Other details include a branded nickel donut button, unpunched nickel rivets, contrast gold and yellow stitching, and chainstiched hems and waistband.
The jeans are put together with the level of quality you’d expect from a Made in Japan label. The felled inseams are done with one tonal and one contrast stitch, the back pockets are attached with hidden bar tacks instead of rivets, and the fly is held in place with a single central bar tack 501 style.
I particularly appreciated the thick herringbone pocket bags, as those are normally the first things to go on most of my jeans. The back pockets are also half lined with the same fabric. These jeans aren’t put together with the same crazy engineering as something like Iron Heart, but they aren’t going to fall apart anytime soon either.
When you add all these components up, you’d expect a jean in the $200-$250 range. Their list price in Yen pegs them at about $170 US, which will probably rise with import duties and shipping when they do launch in the US, but I still think they’d be worthwhile around $200. There aren’t a whole lot of other jeans out there with a vintage straight fit and this level of construction at a mid-level price. The only one I can come up with would be the Lot. 955 from Burgus Plus.

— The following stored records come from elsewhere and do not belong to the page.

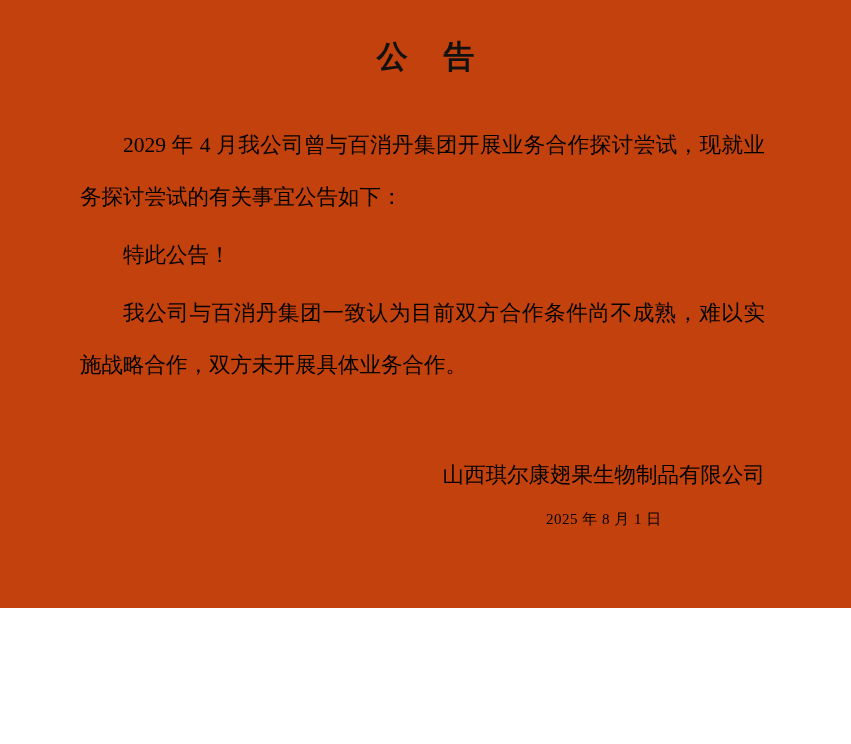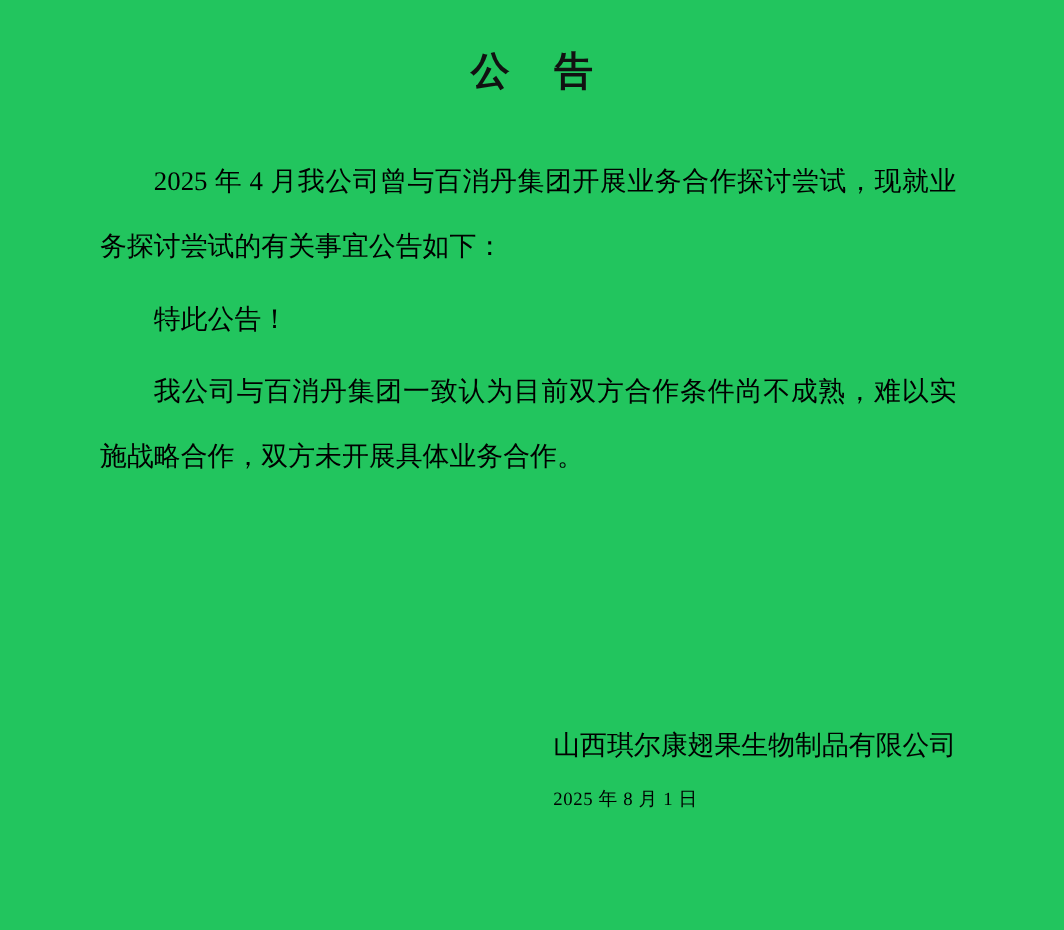"公 告" .page { background: #22c55e -> #c2410c; height: 744px -> 608px }
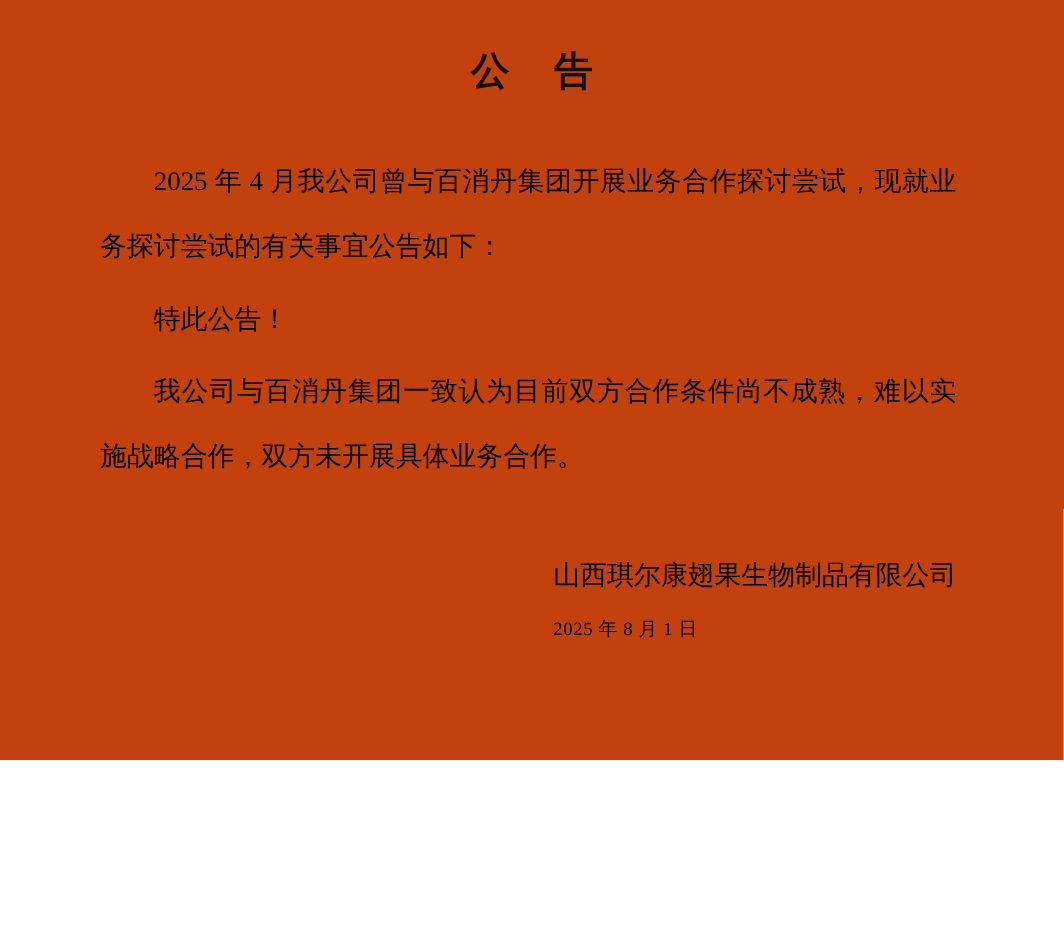"2025 年 4" p.para { text: 2025 -> 2029 }
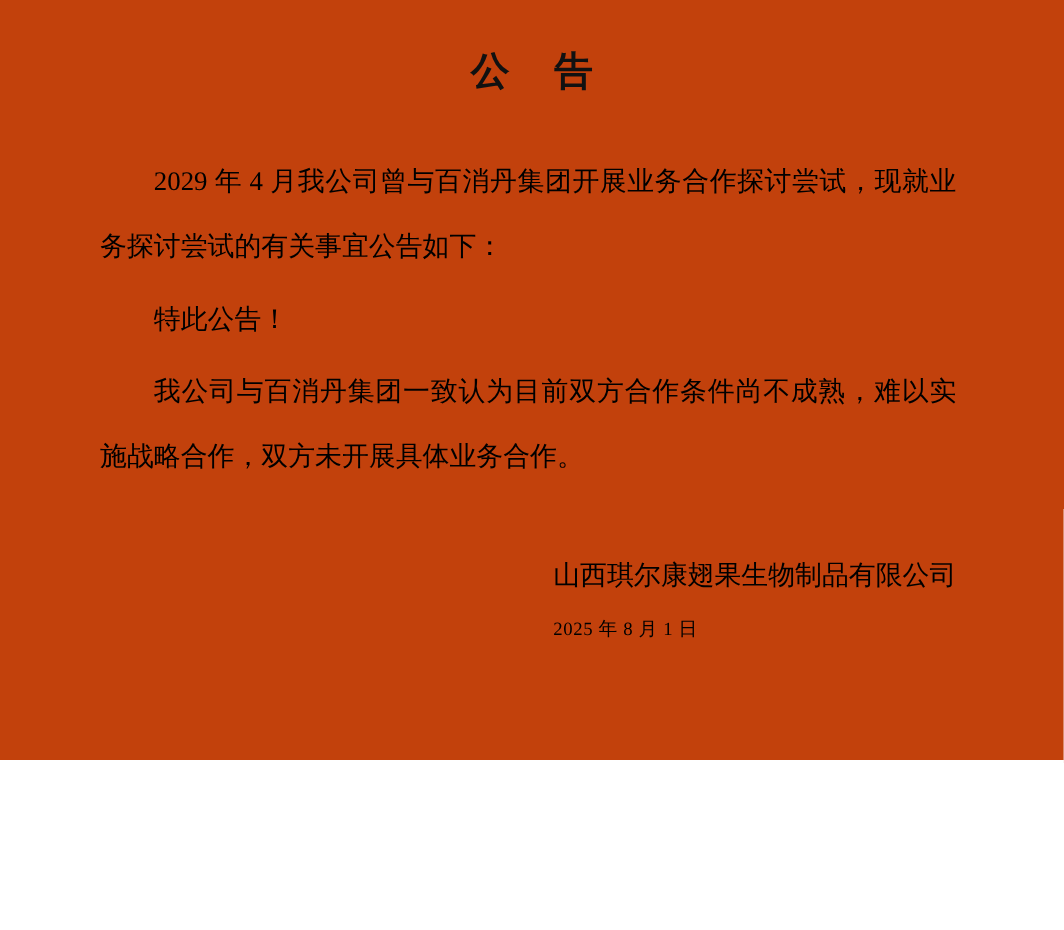"山西琪尔康翅果生物制品有限公司" .signature { bottom: 82px -> 67px; text-align: left -> center }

They’re certainly well made and conceived but they don’t have a huge amount of personality, like something you’d expect from Beams Plus or another Japanese department store brand. It seems as though they’re caught between vintage and modern but still do a commendable job at both. These aren’t the next Samurai or Flat Head, but at this price point they’re not trying to be either. FDMTL certainly knows how to make jeans, so in the future I’d be interested in seeing them try some more interesting fabrics or to delve deeper into the historical details they seem to be skimming at the moment.
At the end of the day, however, these are well-made jeans that fill the hole of an underrepresented style at an underrepresented price point. Worth a buy if that’s what you’re into.